Behind the Scenes with Cast and Writers of THE BIG BANG THEORY
The TCA Winter Press Tour and Warner Brothers gave writers and cast of The Big Bang Theory a chance to give the press a brief inside look into the behind-the-scenes world of this monumentally successful CBS comedy series.
A Place to Laugh
Executive Producer Chuck Lorre broke the ice by referencing his tendancy to insert “places to laugh” in writers’ scripts, constantly challenging the writers to do better and be funnier. Writer Don Reo said, “It’s a quest for excellence, really. Chuck will put your feet to the fire. It’s gotten to the point that we hear his voice, even when he’s not in the writers’ room.” Added Lee Aronsohn, “Actually, Chuck has a vision for all his shows that we writers just get in tune with. And I’m very grateful to him for giving us all credit, but we have to give him credit too, because without Chuck, none of our jobs would exist.”
All About the Rhythm
Jim Parsons (Sheldon) frankly expressed, “I would like to add that Chuck was a musician before he was a writer. And I think one of the common things with all his shows is a rhythm. It’s like, we need the beat. And I think that one of the reasons all Chuck’s shows repeat so well in syndication is because of that rhythm. You know what’s going to happen, you saw it three other times, but it’s like a good pop song. It’s enjoyable to dance to again. You get to be in a great band. And I think related to that is clarity too. I think one of the big issues is that a lot of times in rehearsals, Chuck will come in and clean up something between us (the cast) and the writers, and we’ll go, ‘Oh, yeah, that makes a lot more sense,’ and then the audience is free to laugh and not be confused. It’s a very clear storytelling style.”
Bill Prady added, “And Chuck genuinely enjoys the shows he’s producing. That’s not always true with every producer. But, I think it’s actually one of the big secrets to the success of the shows Chuck produces.”
Kaley Cuoco-Sweeting (Penny) continued, “Also, Chuck has such a personal relationship with all of us now and he’s gotten to know us all so well, along with our personalities. He’s writing about each one of us. It’s gotten so personal.”
But their personalities didn’t always click. Parsons and Johnny Galecki (Leonard) are the only two original cast members, with the previous remaining cast replaced prior to series premiere. Galecki can clearly recall
the magic that was present when he read with the premiere cast.
New Cast on Board
The cast, of course, has grown in the last few years, with the successful additions of Bernadette (Melissa Rauch) and Amy (Mayim Bialik). This could have spelled disaster for the series, but the transition appeared to be a smooth one.

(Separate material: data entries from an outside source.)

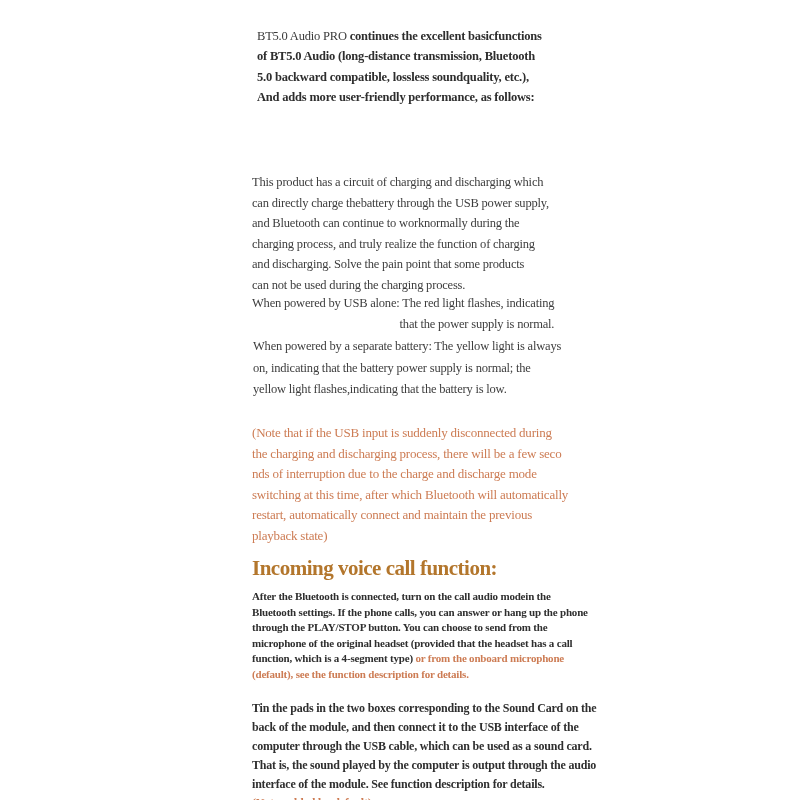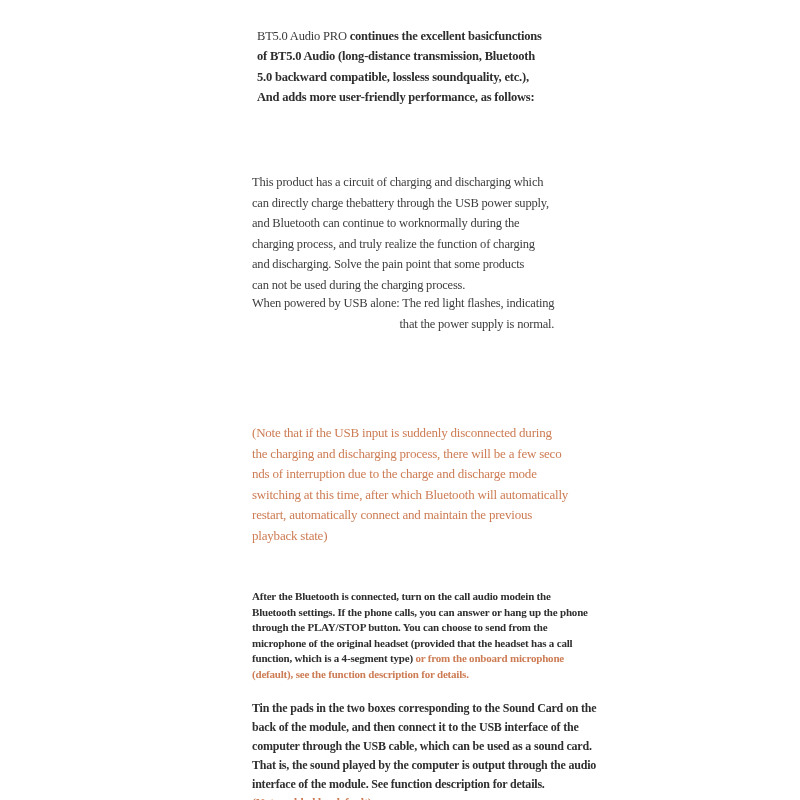--- a/index.html
+++ b/index.html
@@ -94,6 +94,9 @@
   <p class="block body-txt p2">When powered by USB alone: The red light flashes, indicating
 that the power supply is normal.</p>
 
+  <p class="block body-txt p3">When powered by a separate battery: The yellow light is always
+on, indicating that the battery power supply is normal; the
+yellow light flashes,indicating that the battery is low.</p>
 
 
   <p class="block note1">(Note that if the USB input is suddenly disconnected during

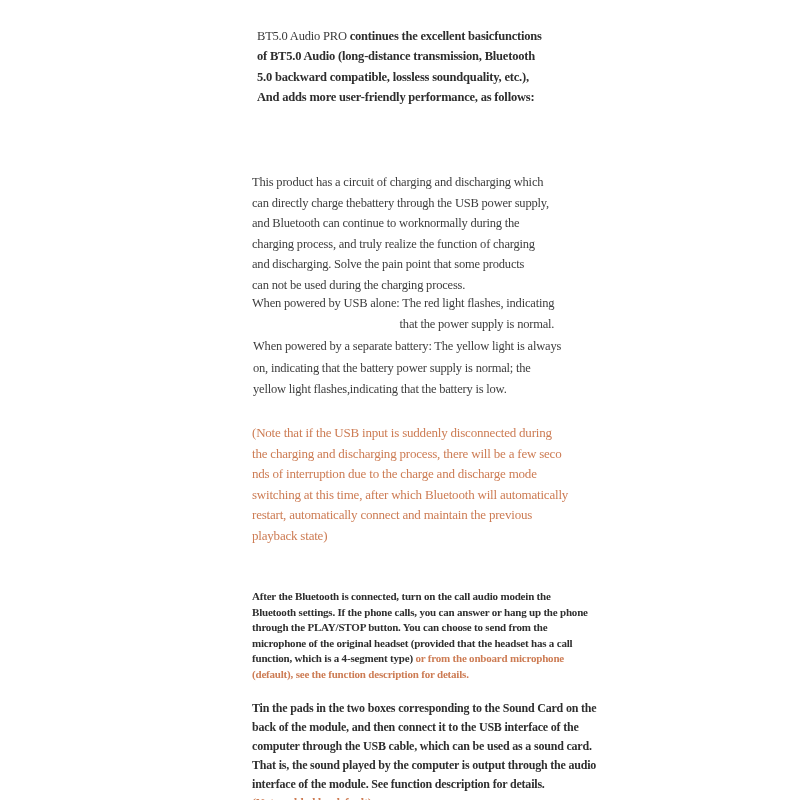--- a/index.html
+++ b/index.html
@@ -106,6 +106,7 @@
 restart, automatically connect and maintain the previous
 playback state)</p>
 
+  <h2 class="block heading h2">Incoming voice call function:</h2>
 
   <p class="block p5"><span>After the Bluetooth is connected, turn on the call audio modein the
 Bluetooth settings. If the phone calls, you can answer or hang up the phone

Rauch said, “I was a huge fan of the show before I joined the cast, and I actually remember seeing on the sheet at the audition that Chuck was going to be there. I was so excited, and I remember the first time I heard Chuck’s laugh. It’s something that you really look forward to hearing all the time. As a fan of the show, I would have hated myself if it had not worked so well and I had ruined a show that I liked so much. I think the credit really goes to the writers and how they gradually brought us in. I thought I’d be on for one or two episodes, and it was just a dream come true that it became something more than that. And, the cast was so welcoming from day one. It’s just a testament to Chuck for being the comedy whisperer.”
Bialik added, “I had actually never seen the show when I auditioned, and I was specifically instructed to do my best imitation of this actor called Jim Parsons. I think absolutely that our writing is what created Sheldon. And I was not looking to do a female version of Sheldon, but I do think the writing lent itself to a female counterpart for this quirky character who didn’t quite interact socially, the way other people did. But the week that I was asked to join the cast, I thought was my last week. I thought my plot was done, and I was going to be let go.”
Personalities That Click
Lorre clarified, “I think what happened with Mayim and Melissa is what happened with every actor up here on this panel. As writers, we fall in love with them; we really do. It’s not hyperbole. We fall in love with them. And, in turn, it becomes a joy to write for them and to imagine what they might say or do at any given moment. It’s fun when you care about the characters.”
As for the Finale, Lorre was asked if he writes from the heart or considers what fans might like. He simply replied, “You can’t presume to know an audience. It’s too many people. You can’t ask people’s opinions. You have to go with what’s in your heart.”
The Big Bang Theory airs Thursday nights at 8 on CBS.